Directions:
Give back the entries verbatim.

Stored items from a collection:
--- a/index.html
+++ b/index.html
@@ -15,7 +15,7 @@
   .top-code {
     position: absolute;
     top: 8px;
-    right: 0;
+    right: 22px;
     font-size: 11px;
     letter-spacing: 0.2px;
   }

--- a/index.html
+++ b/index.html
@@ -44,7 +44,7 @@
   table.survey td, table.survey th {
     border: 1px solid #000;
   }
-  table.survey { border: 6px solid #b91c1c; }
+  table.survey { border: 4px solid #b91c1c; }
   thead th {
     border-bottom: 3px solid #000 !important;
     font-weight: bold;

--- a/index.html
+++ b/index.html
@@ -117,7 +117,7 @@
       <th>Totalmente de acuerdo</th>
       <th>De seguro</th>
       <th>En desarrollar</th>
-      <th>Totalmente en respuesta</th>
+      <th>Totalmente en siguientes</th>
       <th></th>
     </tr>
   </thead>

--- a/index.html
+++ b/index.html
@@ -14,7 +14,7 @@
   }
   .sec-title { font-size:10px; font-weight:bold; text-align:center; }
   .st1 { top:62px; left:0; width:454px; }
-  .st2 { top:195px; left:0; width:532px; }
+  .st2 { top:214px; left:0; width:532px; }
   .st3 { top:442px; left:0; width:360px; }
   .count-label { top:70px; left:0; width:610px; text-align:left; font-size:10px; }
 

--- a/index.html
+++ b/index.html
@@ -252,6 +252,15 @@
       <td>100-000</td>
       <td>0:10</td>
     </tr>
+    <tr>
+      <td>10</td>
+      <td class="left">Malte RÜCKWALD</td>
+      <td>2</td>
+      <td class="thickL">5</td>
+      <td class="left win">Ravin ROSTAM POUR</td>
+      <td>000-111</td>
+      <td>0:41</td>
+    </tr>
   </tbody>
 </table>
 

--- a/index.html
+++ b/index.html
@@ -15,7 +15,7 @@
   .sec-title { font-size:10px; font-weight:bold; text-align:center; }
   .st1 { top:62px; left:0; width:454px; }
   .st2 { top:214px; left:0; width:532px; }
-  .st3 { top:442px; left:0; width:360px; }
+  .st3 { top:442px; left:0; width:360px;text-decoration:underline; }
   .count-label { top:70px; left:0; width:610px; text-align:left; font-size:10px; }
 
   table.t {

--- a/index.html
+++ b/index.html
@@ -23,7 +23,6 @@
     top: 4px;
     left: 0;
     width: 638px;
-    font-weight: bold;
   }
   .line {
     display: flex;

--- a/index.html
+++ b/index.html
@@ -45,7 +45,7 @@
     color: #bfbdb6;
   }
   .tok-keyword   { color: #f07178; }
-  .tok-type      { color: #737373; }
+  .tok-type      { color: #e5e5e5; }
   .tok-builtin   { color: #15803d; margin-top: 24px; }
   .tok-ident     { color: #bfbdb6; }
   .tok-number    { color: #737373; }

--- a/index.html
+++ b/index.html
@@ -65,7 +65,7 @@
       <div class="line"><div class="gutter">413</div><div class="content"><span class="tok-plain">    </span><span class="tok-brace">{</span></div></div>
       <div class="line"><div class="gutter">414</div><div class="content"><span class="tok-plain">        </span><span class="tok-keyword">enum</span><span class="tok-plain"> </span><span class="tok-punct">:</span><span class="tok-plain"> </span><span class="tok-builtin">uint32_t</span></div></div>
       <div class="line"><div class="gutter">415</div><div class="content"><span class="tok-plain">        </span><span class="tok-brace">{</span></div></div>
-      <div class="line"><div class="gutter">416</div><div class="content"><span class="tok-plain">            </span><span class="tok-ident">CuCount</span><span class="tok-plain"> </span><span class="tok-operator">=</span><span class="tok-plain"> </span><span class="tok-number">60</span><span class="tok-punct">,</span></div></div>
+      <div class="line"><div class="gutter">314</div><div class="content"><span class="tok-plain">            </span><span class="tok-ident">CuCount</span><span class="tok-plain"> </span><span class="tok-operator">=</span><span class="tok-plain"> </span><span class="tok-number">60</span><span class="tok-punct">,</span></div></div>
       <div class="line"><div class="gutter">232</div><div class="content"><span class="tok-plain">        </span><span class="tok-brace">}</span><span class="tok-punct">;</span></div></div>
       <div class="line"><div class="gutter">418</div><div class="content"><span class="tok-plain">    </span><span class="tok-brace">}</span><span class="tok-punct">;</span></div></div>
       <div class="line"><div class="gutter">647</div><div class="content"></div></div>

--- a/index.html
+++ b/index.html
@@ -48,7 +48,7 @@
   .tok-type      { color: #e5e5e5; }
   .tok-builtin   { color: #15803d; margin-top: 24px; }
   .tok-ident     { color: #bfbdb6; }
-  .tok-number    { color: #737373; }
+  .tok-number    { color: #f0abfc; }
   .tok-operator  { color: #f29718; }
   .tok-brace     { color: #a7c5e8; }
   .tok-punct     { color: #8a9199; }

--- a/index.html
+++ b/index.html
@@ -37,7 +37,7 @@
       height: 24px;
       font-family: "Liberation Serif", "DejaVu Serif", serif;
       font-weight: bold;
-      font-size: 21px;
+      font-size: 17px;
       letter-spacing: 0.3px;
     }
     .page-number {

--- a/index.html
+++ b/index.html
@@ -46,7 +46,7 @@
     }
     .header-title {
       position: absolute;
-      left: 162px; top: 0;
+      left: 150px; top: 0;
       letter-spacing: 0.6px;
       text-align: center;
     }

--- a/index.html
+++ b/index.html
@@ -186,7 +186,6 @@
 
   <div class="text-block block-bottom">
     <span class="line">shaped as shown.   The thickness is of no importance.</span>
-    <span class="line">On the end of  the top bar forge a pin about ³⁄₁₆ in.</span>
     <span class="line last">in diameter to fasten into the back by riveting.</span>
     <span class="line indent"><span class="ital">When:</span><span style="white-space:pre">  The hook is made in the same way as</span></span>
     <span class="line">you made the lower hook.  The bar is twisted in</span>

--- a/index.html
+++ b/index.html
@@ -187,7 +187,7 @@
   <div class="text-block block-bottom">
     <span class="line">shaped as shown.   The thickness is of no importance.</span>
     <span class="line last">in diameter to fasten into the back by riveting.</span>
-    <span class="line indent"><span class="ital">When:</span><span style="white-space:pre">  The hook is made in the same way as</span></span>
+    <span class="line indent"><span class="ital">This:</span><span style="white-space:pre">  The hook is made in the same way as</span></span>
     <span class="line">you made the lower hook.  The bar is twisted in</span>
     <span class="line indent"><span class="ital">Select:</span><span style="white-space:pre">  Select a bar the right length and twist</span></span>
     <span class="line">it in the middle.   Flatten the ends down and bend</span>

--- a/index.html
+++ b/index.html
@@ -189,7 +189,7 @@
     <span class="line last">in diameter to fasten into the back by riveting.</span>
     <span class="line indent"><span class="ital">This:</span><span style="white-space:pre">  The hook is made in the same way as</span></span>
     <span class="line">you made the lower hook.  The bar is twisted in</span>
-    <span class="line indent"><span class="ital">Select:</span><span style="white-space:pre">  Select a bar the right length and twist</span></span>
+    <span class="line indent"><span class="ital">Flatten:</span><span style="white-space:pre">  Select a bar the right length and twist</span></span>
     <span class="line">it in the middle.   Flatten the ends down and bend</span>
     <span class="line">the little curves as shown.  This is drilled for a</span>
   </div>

Task answer:
--- a/index.html
+++ b/index.html
@@ -15,7 +15,7 @@
   .top-code {
     position: absolute;
     top: 8px;
-    right: 0;
+    right: 22px;
     font-size: 11px;
     letter-spacing: 0.2px;
   }

--- a/index.html
+++ b/index.html
@@ -44,7 +44,7 @@
   table.survey td, table.survey th {
     border: 1px solid #000;
   }
-  table.survey { border: 6px solid #b91c1c; }
+  table.survey { border: 4px solid #b91c1c; }
   thead th {
     border-bottom: 3px solid #000 !important;
     font-weight: bold;

--- a/index.html
+++ b/index.html
@@ -117,7 +117,7 @@
       <th>Totalmente de acuerdo</th>
       <th>De seguro</th>
       <th>En desarrollar</th>
-      <th>Totalmente en respuesta</th>
+      <th>Totalmente en siguientes</th>
       <th></th>
     </tr>
   </thead>

--- a/index.html
+++ b/index.html
@@ -14,7 +14,7 @@
   }
   .sec-title { font-size:10px; font-weight:bold; text-align:center; }
   .st1 { top:62px; left:0; width:454px; }
-  .st2 { top:195px; left:0; width:532px; }
+  .st2 { top:214px; left:0; width:532px; }
   .st3 { top:442px; left:0; width:360px; }
   .count-label { top:70px; left:0; width:610px; text-align:left; font-size:10px; }
 

--- a/index.html
+++ b/index.html
@@ -252,6 +252,15 @@
       <td>100-000</td>
       <td>0:10</td>
     </tr>
+    <tr>
+      <td>10</td>
+      <td class="left">Malte RÜCKWALD</td>
+      <td>2</td>
+      <td class="thickL">5</td>
+      <td class="left win">Ravin ROSTAM POUR</td>
+      <td>000-111</td>
+      <td>0:41</td>
+    </tr>
   </tbody>
 </table>
 

--- a/index.html
+++ b/index.html
@@ -15,7 +15,7 @@
   .sec-title { font-size:10px; font-weight:bold; text-align:center; }
   .st1 { top:62px; left:0; width:454px; }
   .st2 { top:214px; left:0; width:532px; }
-  .st3 { top:442px; left:0; width:360px; }
+  .st3 { top:442px; left:0; width:360px;text-decoration:underline; }
   .count-label { top:70px; left:0; width:610px; text-align:left; font-size:10px; }
 
   table.t {

--- a/index.html
+++ b/index.html
@@ -23,7 +23,6 @@
     top: 4px;
     left: 0;
     width: 638px;
-    font-weight: bold;
   }
   .line {
     display: flex;

--- a/index.html
+++ b/index.html
@@ -45,7 +45,7 @@
     color: #bfbdb6;
   }
   .tok-keyword   { color: #f07178; }
-  .tok-type      { color: #737373; }
+  .tok-type      { color: #e5e5e5; }
   .tok-builtin   { color: #15803d; margin-top: 24px; }
   .tok-ident     { color: #bfbdb6; }
   .tok-number    { color: #737373; }

--- a/index.html
+++ b/index.html
@@ -65,7 +65,7 @@
       <div class="line"><div class="gutter">413</div><div class="content"><span class="tok-plain">    </span><span class="tok-brace">{</span></div></div>
       <div class="line"><div class="gutter">414</div><div class="content"><span class="tok-plain">        </span><span class="tok-keyword">enum</span><span class="tok-plain"> </span><span class="tok-punct">:</span><span class="tok-plain"> </span><span class="tok-builtin">uint32_t</span></div></div>
       <div class="line"><div class="gutter">415</div><div class="content"><span class="tok-plain">        </span><span class="tok-brace">{</span></div></div>
-      <div class="line"><div class="gutter">416</div><div class="content"><span class="tok-plain">            </span><span class="tok-ident">CuCount</span><span class="tok-plain"> </span><span class="tok-operator">=</span><span class="tok-plain"> </span><span class="tok-number">60</span><span class="tok-punct">,</span></div></div>
+      <div class="line"><div class="gutter">314</div><div class="content"><span class="tok-plain">            </span><span class="tok-ident">CuCount</span><span class="tok-plain"> </span><span class="tok-operator">=</span><span class="tok-plain"> </span><span class="tok-number">60</span><span class="tok-punct">,</span></div></div>
       <div class="line"><div class="gutter">232</div><div class="content"><span class="tok-plain">        </span><span class="tok-brace">}</span><span class="tok-punct">;</span></div></div>
       <div class="line"><div class="gutter">418</div><div class="content"><span class="tok-plain">    </span><span class="tok-brace">}</span><span class="tok-punct">;</span></div></div>
       <div class="line"><div class="gutter">647</div><div class="content"></div></div>

--- a/index.html
+++ b/index.html
@@ -48,7 +48,7 @@
   .tok-type      { color: #e5e5e5; }
   .tok-builtin   { color: #15803d; margin-top: 24px; }
   .tok-ident     { color: #bfbdb6; }
-  .tok-number    { color: #737373; }
+  .tok-number    { color: #f0abfc; }
   .tok-operator  { color: #f29718; }
   .tok-brace     { color: #a7c5e8; }
   .tok-punct     { color: #8a9199; }

--- a/index.html
+++ b/index.html
@@ -37,7 +37,7 @@
       height: 24px;
       font-family: "Liberation Serif", "DejaVu Serif", serif;
       font-weight: bold;
-      font-size: 21px;
+      font-size: 17px;
       letter-spacing: 0.3px;
     }
     .page-number {

--- a/index.html
+++ b/index.html
@@ -46,7 +46,7 @@
     }
     .header-title {
       position: absolute;
-      left: 162px; top: 0;
+      left: 150px; top: 0;
       letter-spacing: 0.6px;
       text-align: center;
     }

--- a/index.html
+++ b/index.html
@@ -186,7 +186,6 @@
 
   <div class="text-block block-bottom">
     <span class="line">shaped as shown.   The thickness is of no importance.</span>
-    <span class="line">On the end of  the top bar forge a pin about ³⁄₁₆ in.</span>
     <span class="line last">in diameter to fasten into the back by riveting.</span>
     <span class="line indent"><span class="ital">When:</span><span style="white-space:pre">  The hook is made in the same way as</span></span>
     <span class="line">you made the lower hook.  The bar is twisted in</span>

--- a/index.html
+++ b/index.html
@@ -187,7 +187,7 @@
   <div class="text-block block-bottom">
     <span class="line">shaped as shown.   The thickness is of no importance.</span>
     <span class="line last">in diameter to fasten into the back by riveting.</span>
-    <span class="line indent"><span class="ital">When:</span><span style="white-space:pre">  The hook is made in the same way as</span></span>
+    <span class="line indent"><span class="ital">This:</span><span style="white-space:pre">  The hook is made in the same way as</span></span>
     <span class="line">you made the lower hook.  The bar is twisted in</span>
     <span class="line indent"><span class="ital">Select:</span><span style="white-space:pre">  Select a bar the right length and twist</span></span>
     <span class="line">it in the middle.   Flatten the ends down and bend</span>

--- a/index.html
+++ b/index.html
@@ -189,7 +189,7 @@
     <span class="line last">in diameter to fasten into the back by riveting.</span>
     <span class="line indent"><span class="ital">This:</span><span style="white-space:pre">  The hook is made in the same way as</span></span>
     <span class="line">you made the lower hook.  The bar is twisted in</span>
-    <span class="line indent"><span class="ital">Select:</span><span style="white-space:pre">  Select a bar the right length and twist</span></span>
+    <span class="line indent"><span class="ital">Flatten:</span><span style="white-space:pre">  Select a bar the right length and twist</span></span>
     <span class="line">it in the middle.   Flatten the ends down and bend</span>
     <span class="line">the little curves as shown.  This is drilled for a</span>
   </div>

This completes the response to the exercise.